JE: What is the meaning of digital empathy, has it something to do with you mentioning that we are way too rational when it comes to technology?

FL: Since the time of writing, the word »empathy« has really come to reach critical mass and peak saturation – another thing to join the ranks of media and marketing co-option. I think what I meant by »digital empathy« is that digital artwork can be relational. It has great potential to connect people and open up avenues for discussion. It’s a little bit different to being irrational, which I think is important as a counterweight to today’s highly managed and self-cybernetic systems. Rationalism, like science and technology has colonizing, hegemonic, and disruptive affects that are maybe not immediately visible or as deadly as gunpowder and cannons but can still alter history.

JE: In which way is your artistic practice different from your design practice? What are advantages and disadvantages of these disciplines?

FL: For me, what I make is art because it doesn’t serve an immediate practical purpose, even though it is functional. It is design because I create an experience trying to anticipate and accommodate for how people will react to it. I don’t think of my audience as an audience – they’re users of my wares: soft, hard, performative, social, networked. They’re actively constructing the experience with, and sometimes for, me.

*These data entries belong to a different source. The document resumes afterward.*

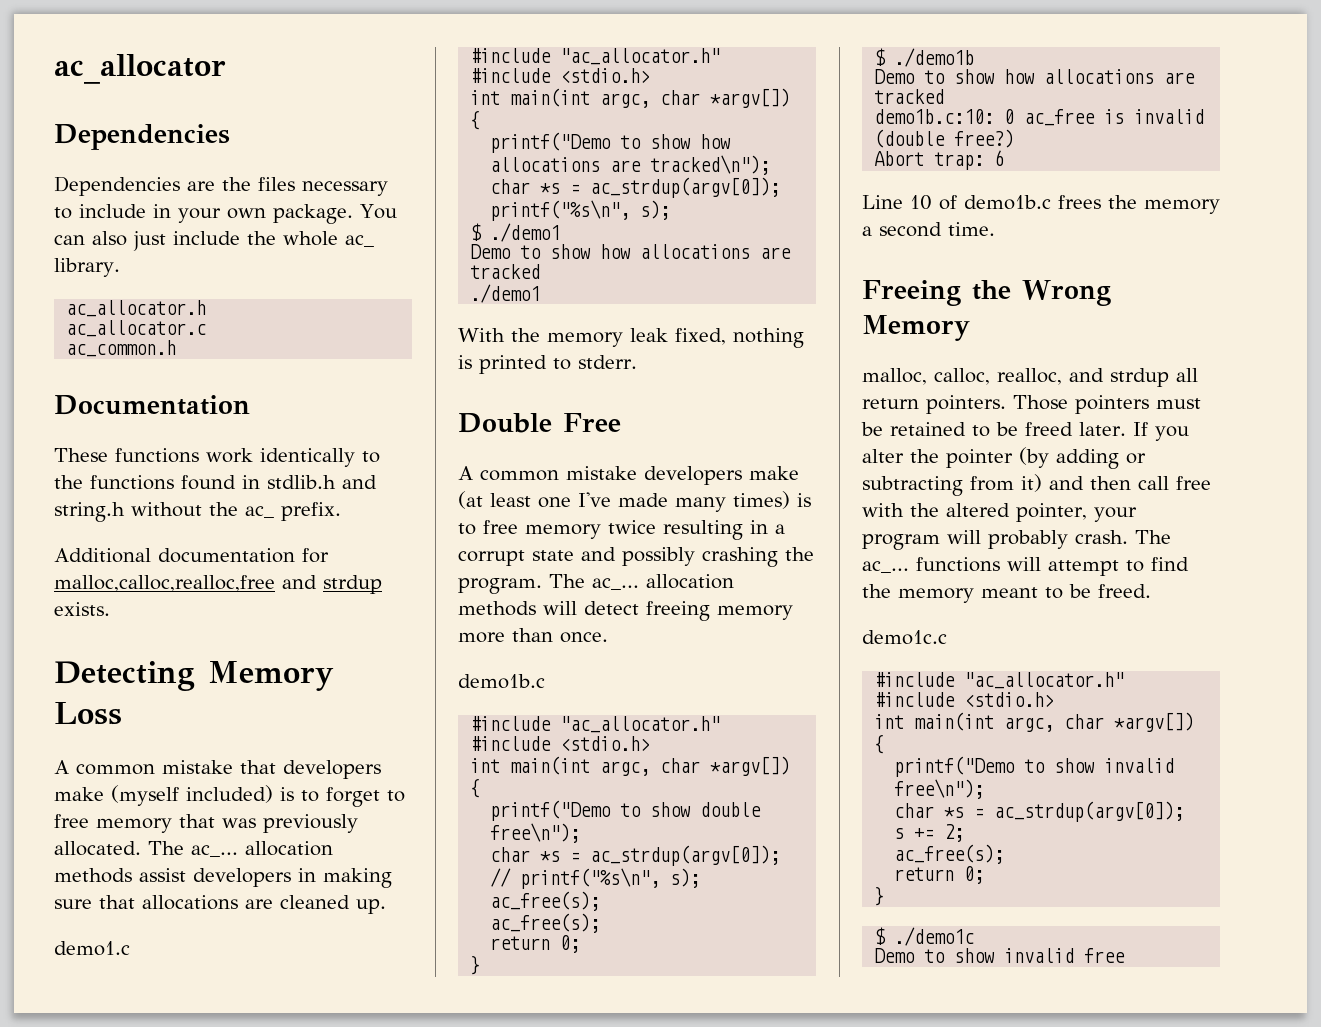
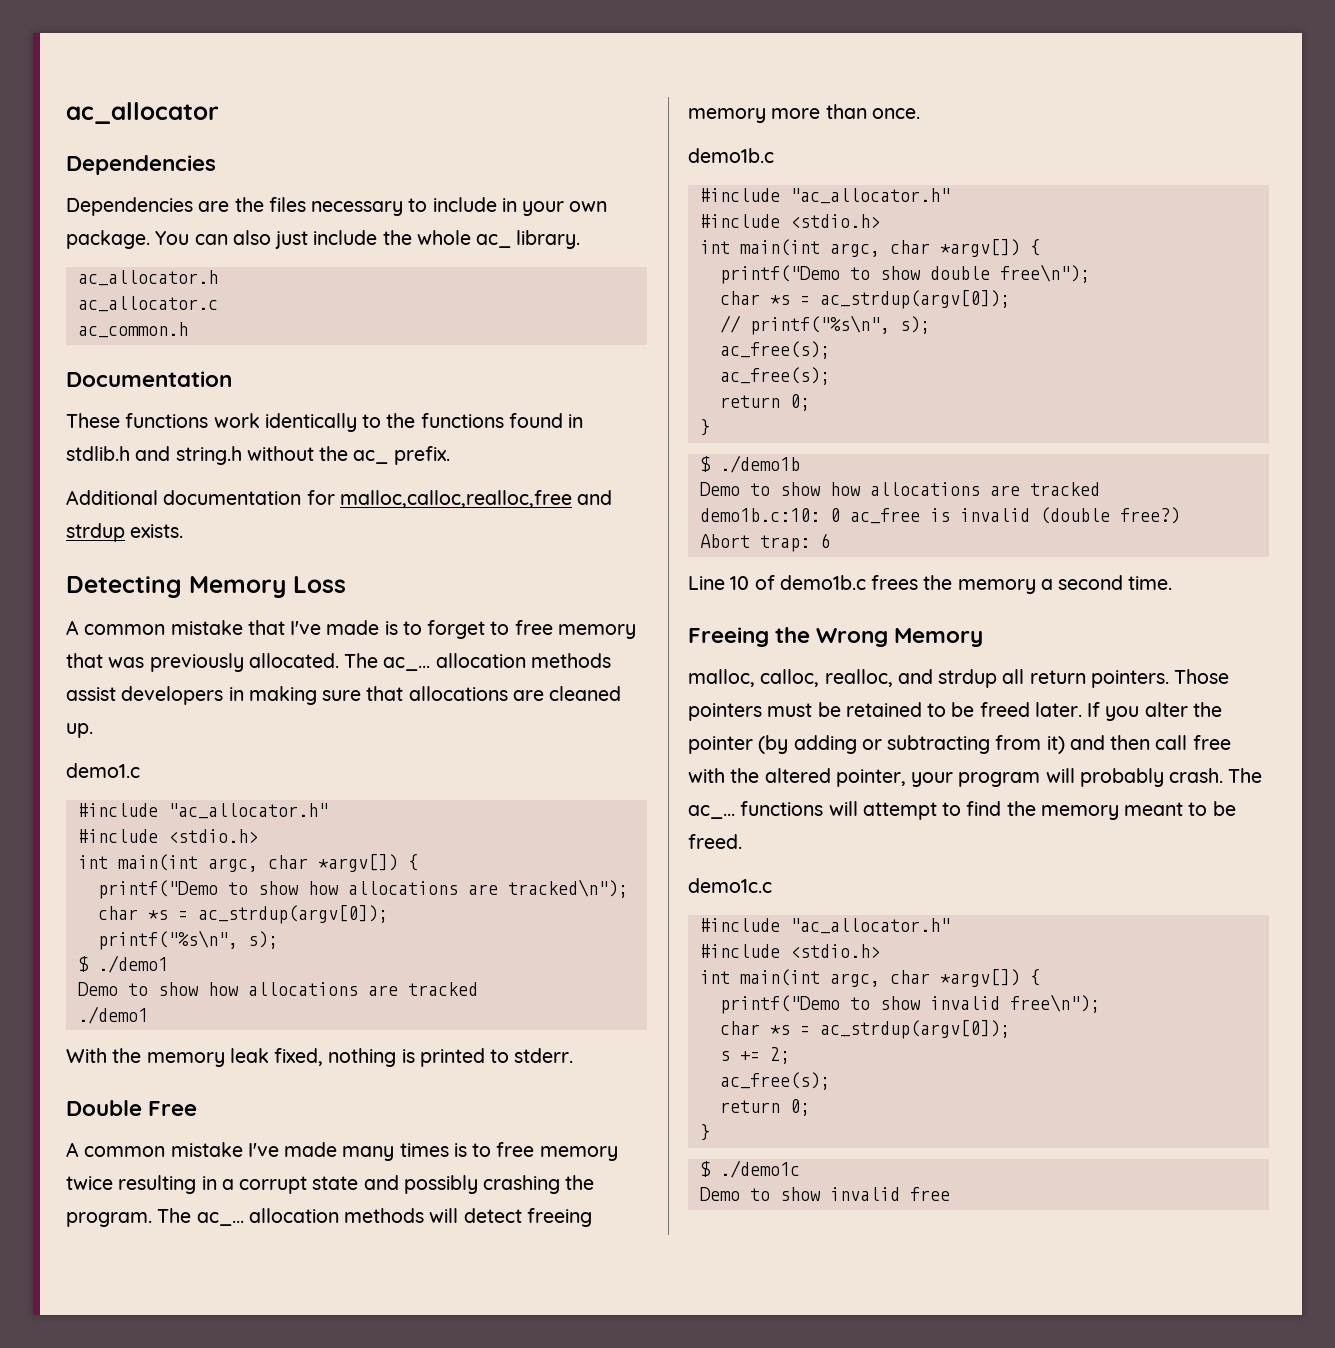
- A common mistake that developers make (myself included) is to forget to free memory that was previously allocated.
+ A common mistake that I've made is to forget to free memory that was previously allocated.
- A common mistake developers make (at least one I've made many times) is to free memory twice resulting in a corrupt state and possibly crashing the program.
+ A common mistake I've made many times is to free memory twice resulting in a corrupt state and possibly crashing the program.

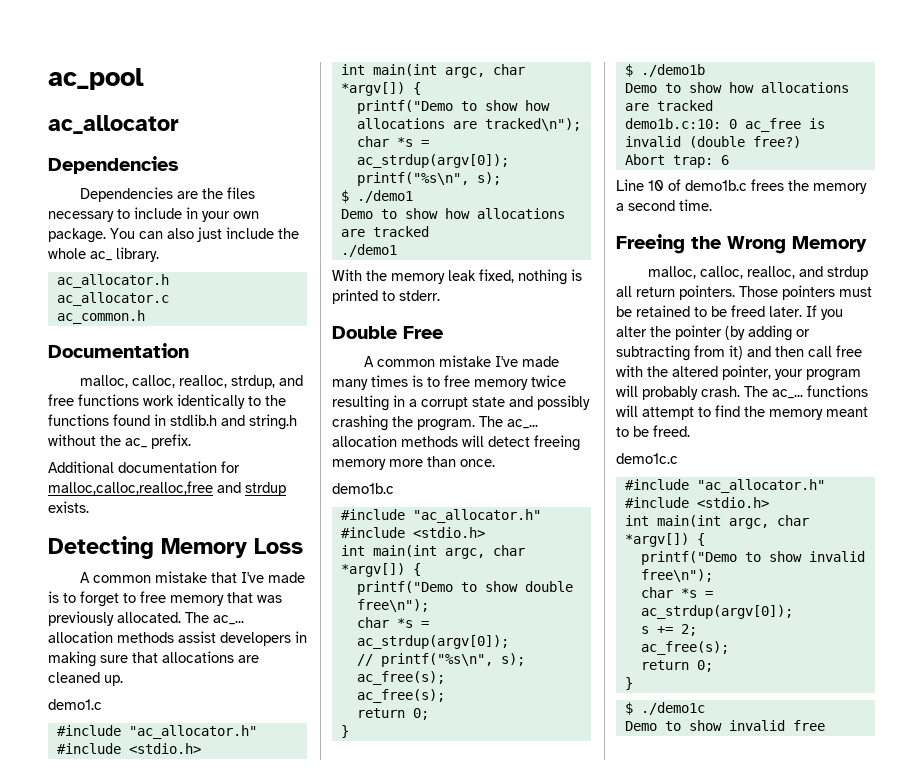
+ ac_pool
- These functions work identically to the functions found in stdlib.h and string.h without the ac_ prefix.
+ malloc, calloc, realloc, strdup, and free functions work identically to the functions found in stdlib.h and string.h without the ac_ prefix.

»I think what I meant by ›digital empathy‹ is that digital artwork can be relational.«

In the context of post-election America, it’s important to ask what sort of contribution to society we can make with our creative practices. I think a relational approach to technology can become a vehicle for dialogue and critique that can span across disciplines, generations, race and class lines. Many of us in the creative fields might have this feeling. What can we do with it?